+++ Input material +++
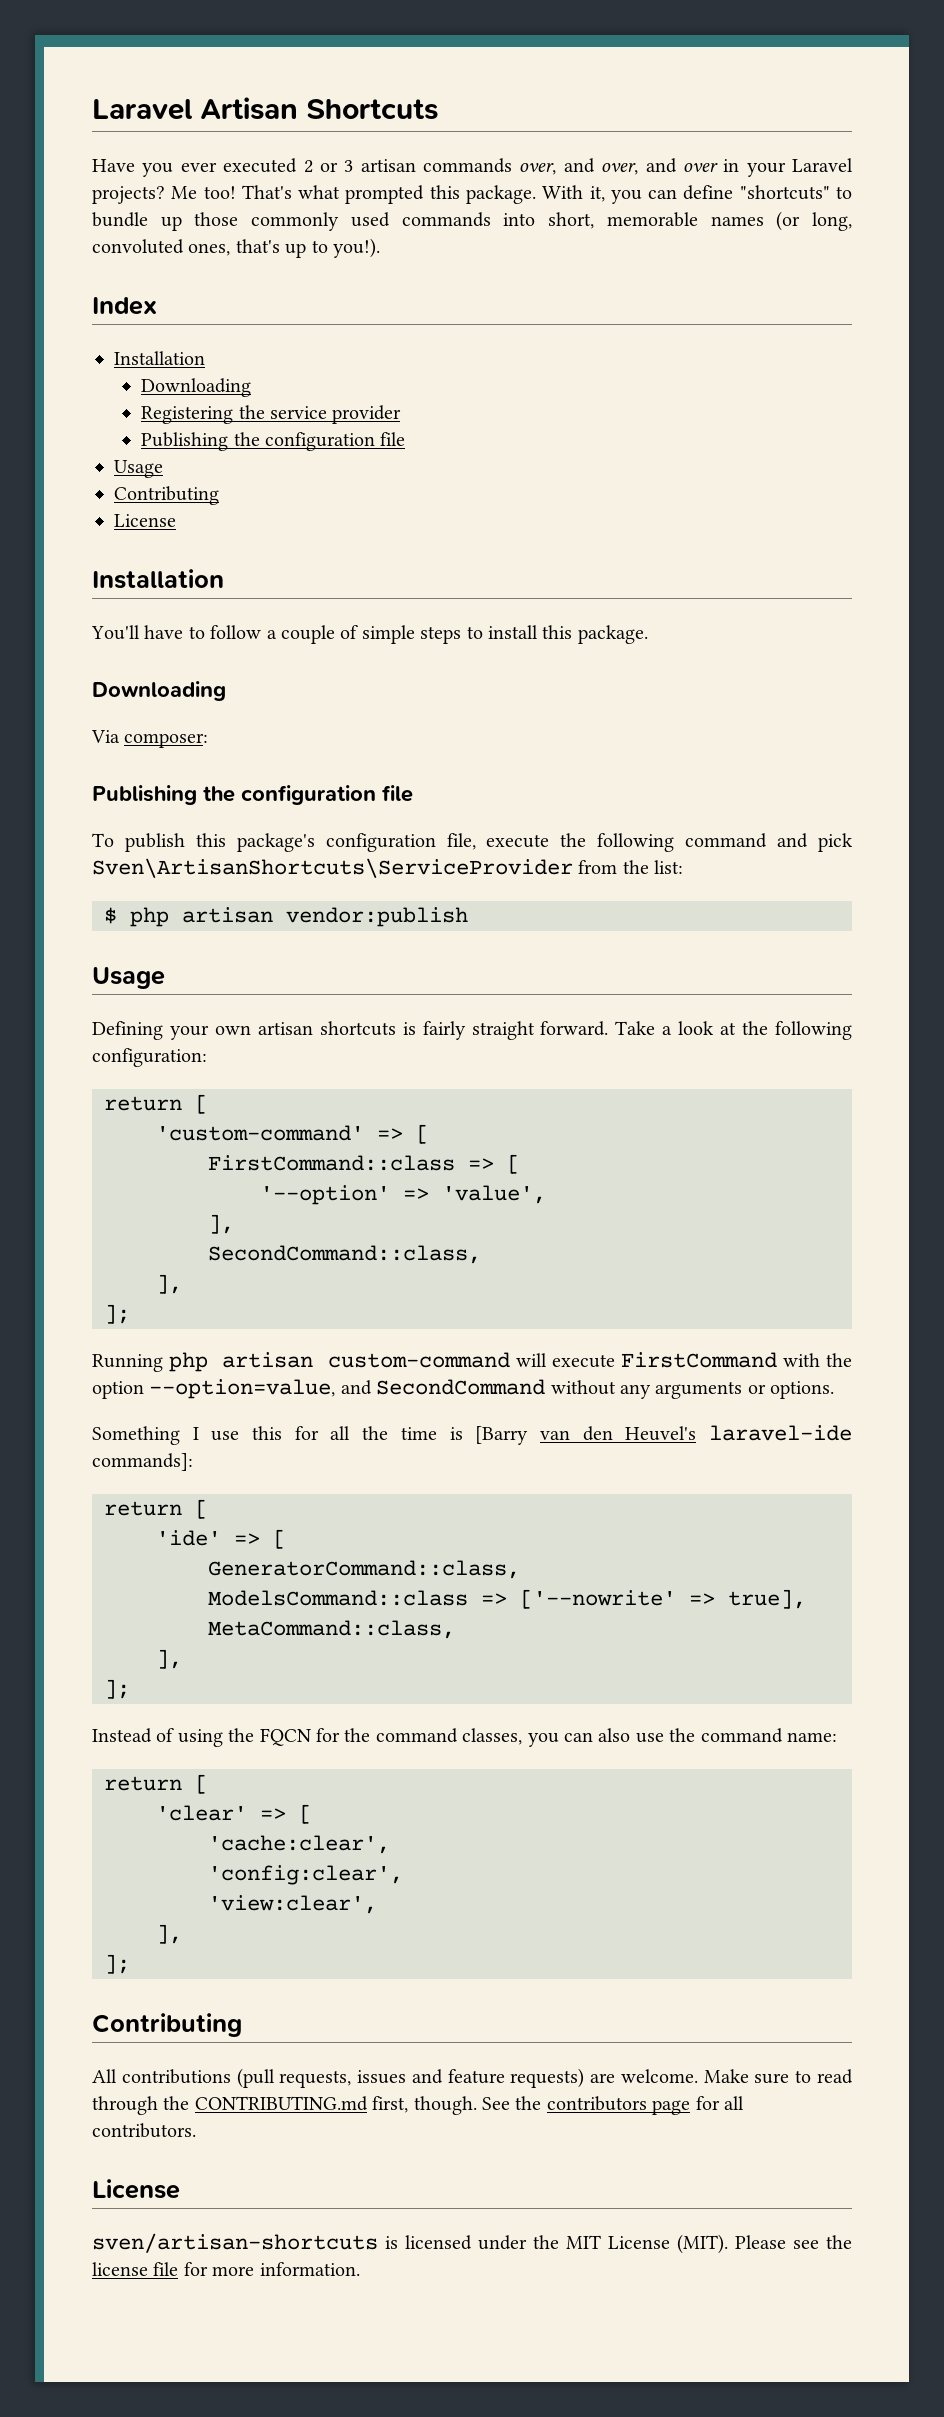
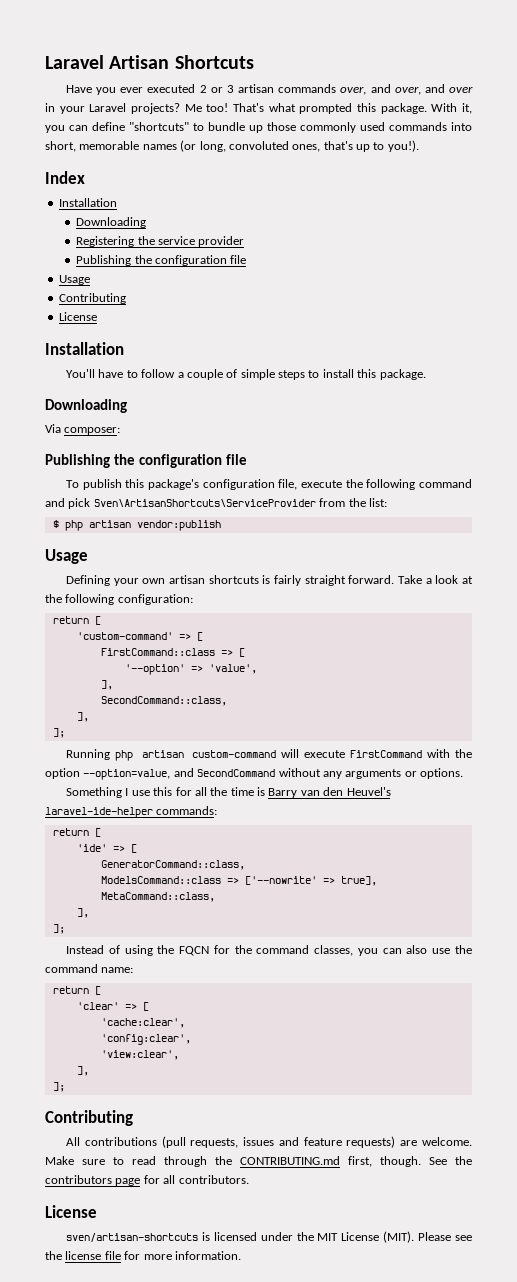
[475,1426,529,1445] [Barry -> [268,788,298,798] Barry
[709,1425,852,1441] [92,1453,193,1471] laravel-ide commands]: -> [45,806,218,818] laravel-ide-helper commands:

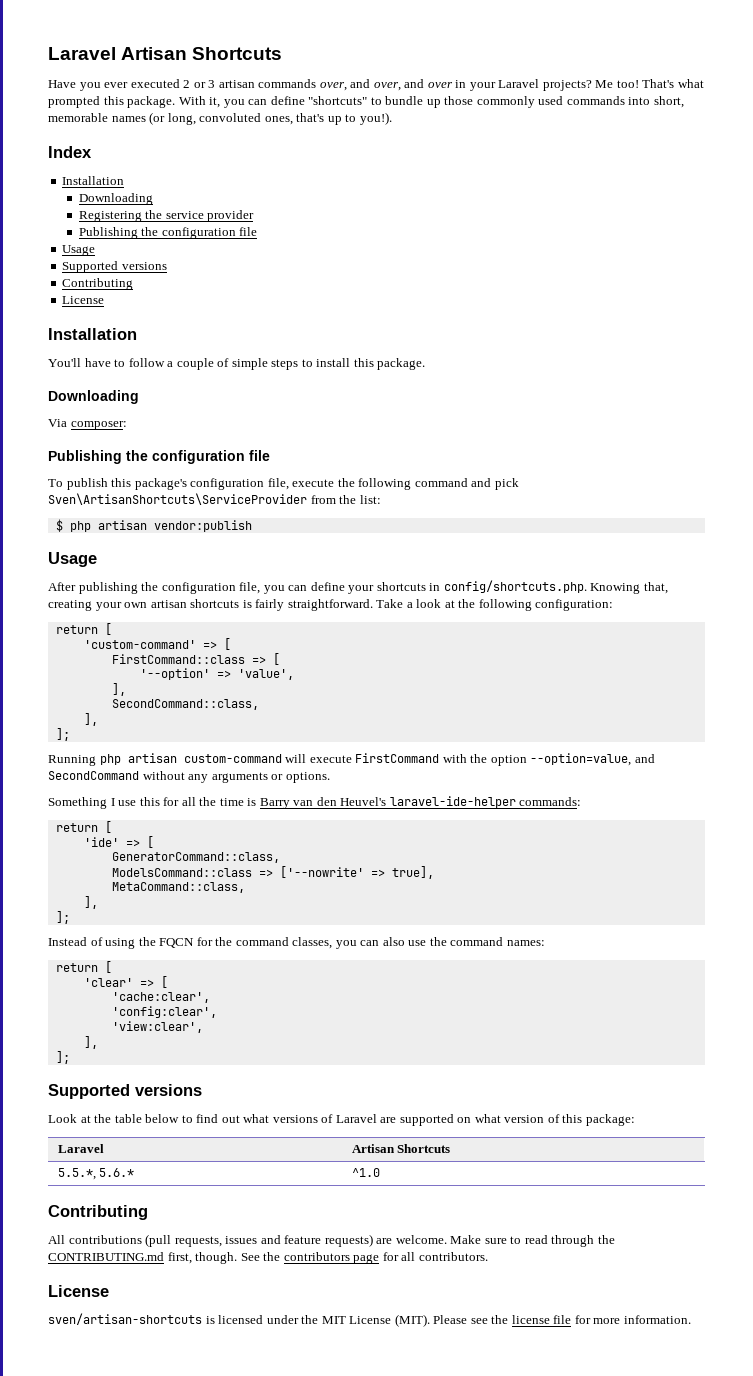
(90, 280) none -> [62,261,167,273] // Supported versions
[65,575,110,586] Defining -> [48,580,668,594] [48,600,92,611] After publishing the configuration file, you can define your shortcuts in config/shortcuts.php. Knowing that, creating
[304,575,395,586] straight forward. -> [287,599,373,611] straightforward.
[101,967,134,973] name: -> [506,940,545,946] names:
(65, 1087) none -> [48,1084,202,1099] [48,1114,635,1126] [57,1144,104,1153] [351,1144,451,1153] [57,1168,135,1180] [351,1168,380,1177] // Supported versions // Look at the table below to find out what versions of Laravel are supported on what version of this package: // Laravel | Artisan Shortcuts // 5.5.*, 5.6.* | ^1.0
+++
- _Directions for this task_
Print the records above exactly, minus pictures.

- _Your response_
[475,1426,529,1445] [Barry -> [268,788,298,798] Barry
[709,1425,852,1441] [92,1453,193,1471] laravel-ide commands]: -> [45,806,218,818] laravel-ide-helper commands:

(90, 280) none -> [62,261,167,273] // Supported versions
[65,575,110,586] Defining -> [48,580,668,594] [48,600,92,611] After publishing the configuration file, you can define your shortcuts in config/shortcuts.php. Knowing that, creating
[304,575,395,586] straight forward. -> [287,599,373,611] straightforward.
[101,967,134,973] name: -> [506,940,545,946] names:
(65, 1087) none -> [48,1084,202,1099] [48,1114,635,1126] [57,1144,104,1153] [351,1144,451,1153] [57,1168,135,1180] [351,1168,380,1177] // Supported versions // Look at the table below to find out what versions of Laravel are supported on what version of this package: // Laravel | Artisan Shortcuts // 5.5.*, 5.6.* | ^1.0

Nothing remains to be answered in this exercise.